Crude oil gave up a 2-percent advance and was trading negative, weighed by the strong dollar, as U.S. factory activity accelerated to a two-year high in December amid a surge in measures of new orders and employment.
Inflation rose in Germany and France, providing the euro zone bank with evidence its loose monetary policy is working, while Chinese data showed the fastest factory output growth in six years.
On Wall Street, stocks rose on the upbeat data, with the Nasdaq Composite hitting a record intraday high and both the S&P 500 and Dow industrials not far from their historic highs.
The Dow Jones Industrial Average rose 25.05 points, or 0.13 percent, to 19,787.65, the S&P 500 gained 8.02 points, or 0.36 percent, to 2,246.85 and the Nasdaq Composite added 18.50 points, or 0.34 percent, to 5,401.62.
The pan-European FTSEurofirst 300 index rose 0.53 percent, while MSCI’s gauge of stocks across the globe gained 0.14 percent.
Emerging market stocks rose 0.49 percent.
Earlier, MSCI’s broadest index of Asia-Pacific shares outside Japan rose 0.5 percent.
The dollar rose boosted by the strong U.S. data and on continued bets that the Federal Reserve will have to raise rates this year to keep up with inflation and growth brought by a planned fiscal stimulus from the incoming Trump administration.
“Job growth appears to be picking up, orders are picking up quite strongly, prices are increasing quite strongly as well,” said Shaun Osborne, currency strategist at Scotia Capital in Toronto.
“That suggests the (Federal Reserve) is going to have to remain active in this kind of environment. So this on the whole is a generally constructive set of data for the dollar here in a time of the year where typically the dollar does quite well.”
The dollar index gained 0.84 percent. The euro fell 0.32 percent to $1.0424 and the pound dropped 0.13 percent to $1.2259.
Benchmark U.S. Treasury yields rose as traders sought risk.
The 10-year U.S. Treasury yield hit a session high at 2.518 percent. Benchmark 10-year notes last fell 7/32 in price to yield 2.4573 percent.
Oil prices fell after hitting an 18-month high. Traders said crude prices were buoyed earlier in the day by hopes that a deal between OPEC and other big oil exporters to cut production, which kicked in on Sunday, will drain a global supply glut.

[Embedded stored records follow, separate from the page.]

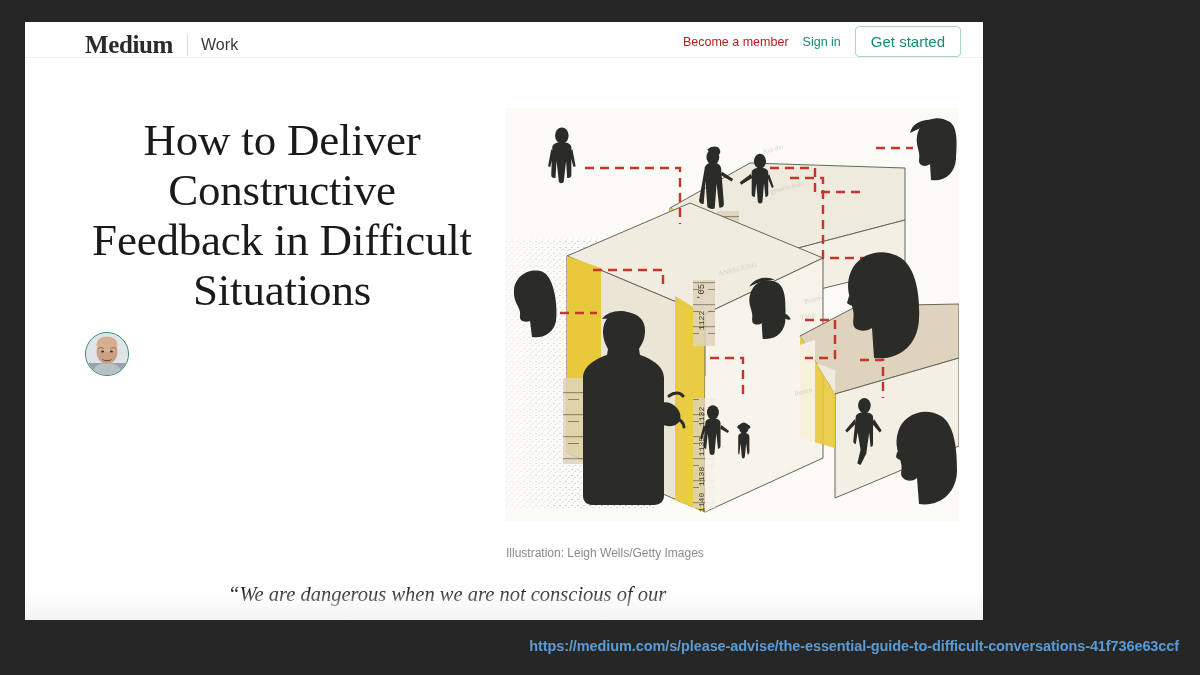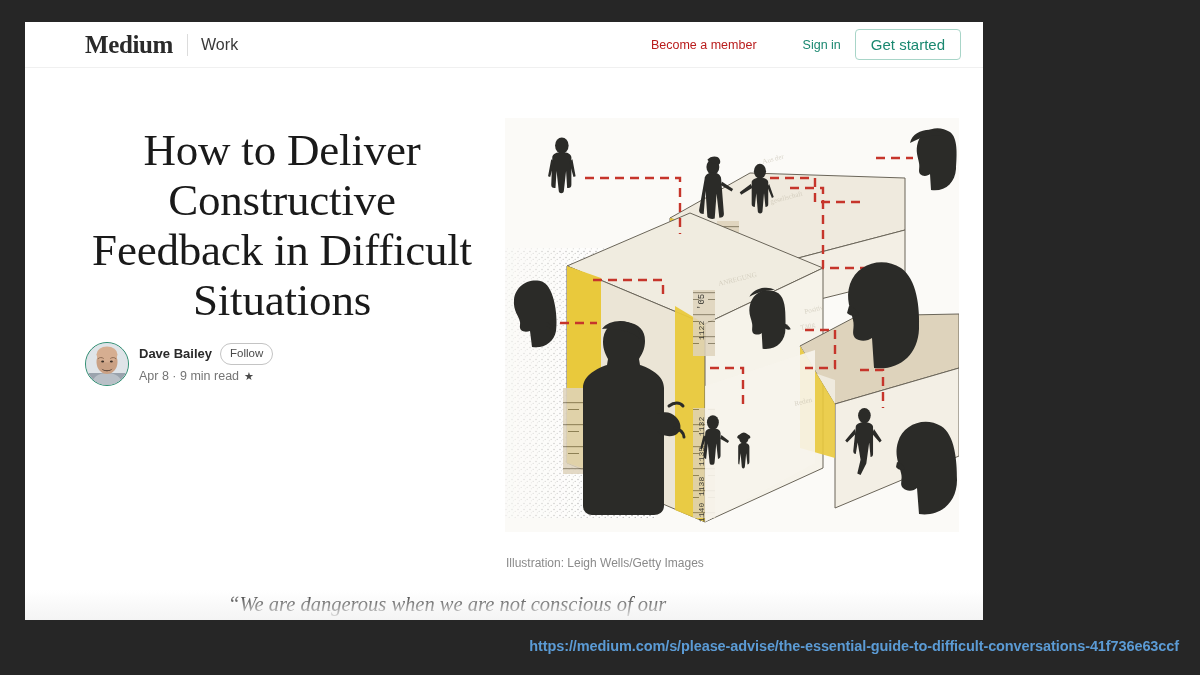"Medium" .site-header { align-items: center -> flex-end; height: 46px -> 36px }
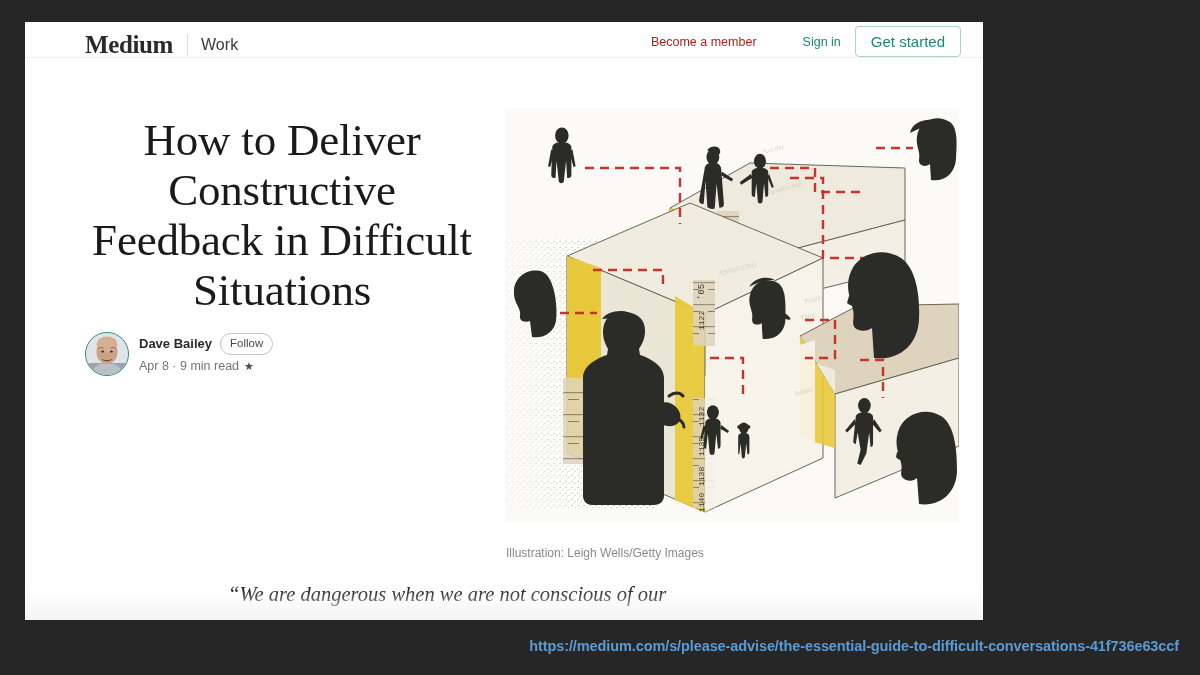"Sign in" .hdr-link-green { margin-left: 32px -> none }
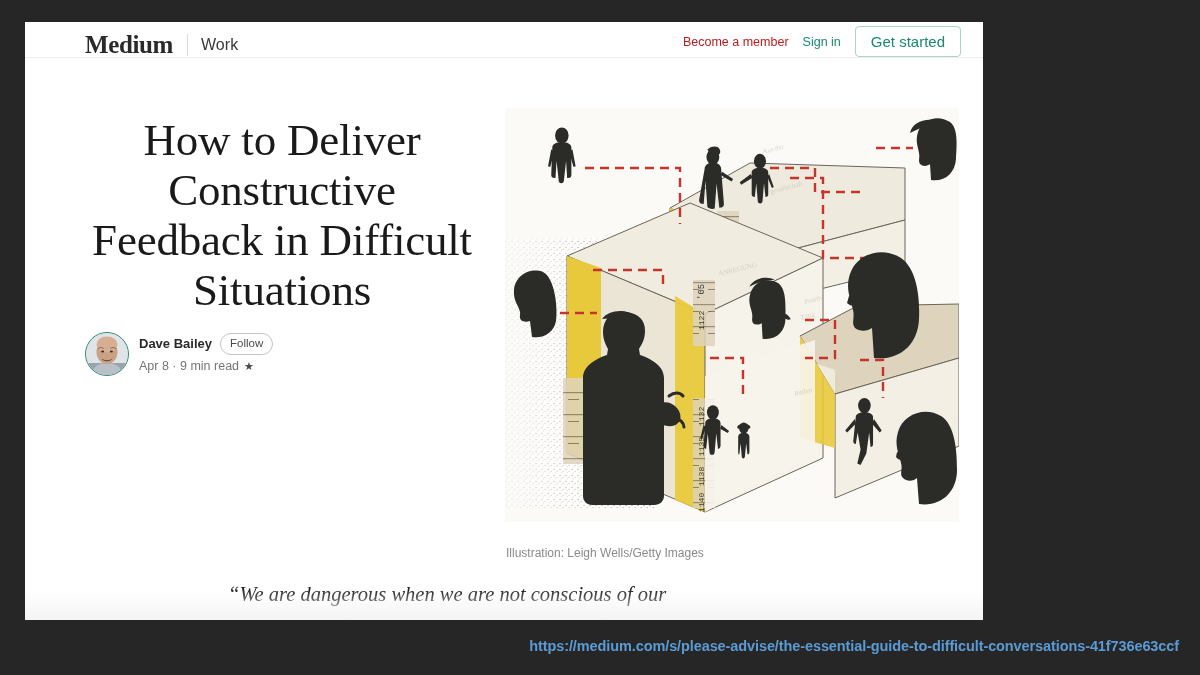"Dave Bailey" div.byline-text { html: <div> <div> <span>Dave Bailey</span> <span>Follow</span> </div> <div> <span>Apr 8 · 9 min read</span> <span>★</span> </div> </div> -> none }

“The dollar strength is certainly weighing on oil prices,” said Andrew Lipow, president of energy consulting firm Lipow Oil Associates in Houston.
U.S. crude last fell 2.4 percent to $52.42 a barrel and Brent traded at $55.55, down 2.2 percent on the day.
Spot gold gained 0.9 percent to $1,162.16 an ounce. U.S. gold futures rose 1.0 percent to $1,163.00 an ounce.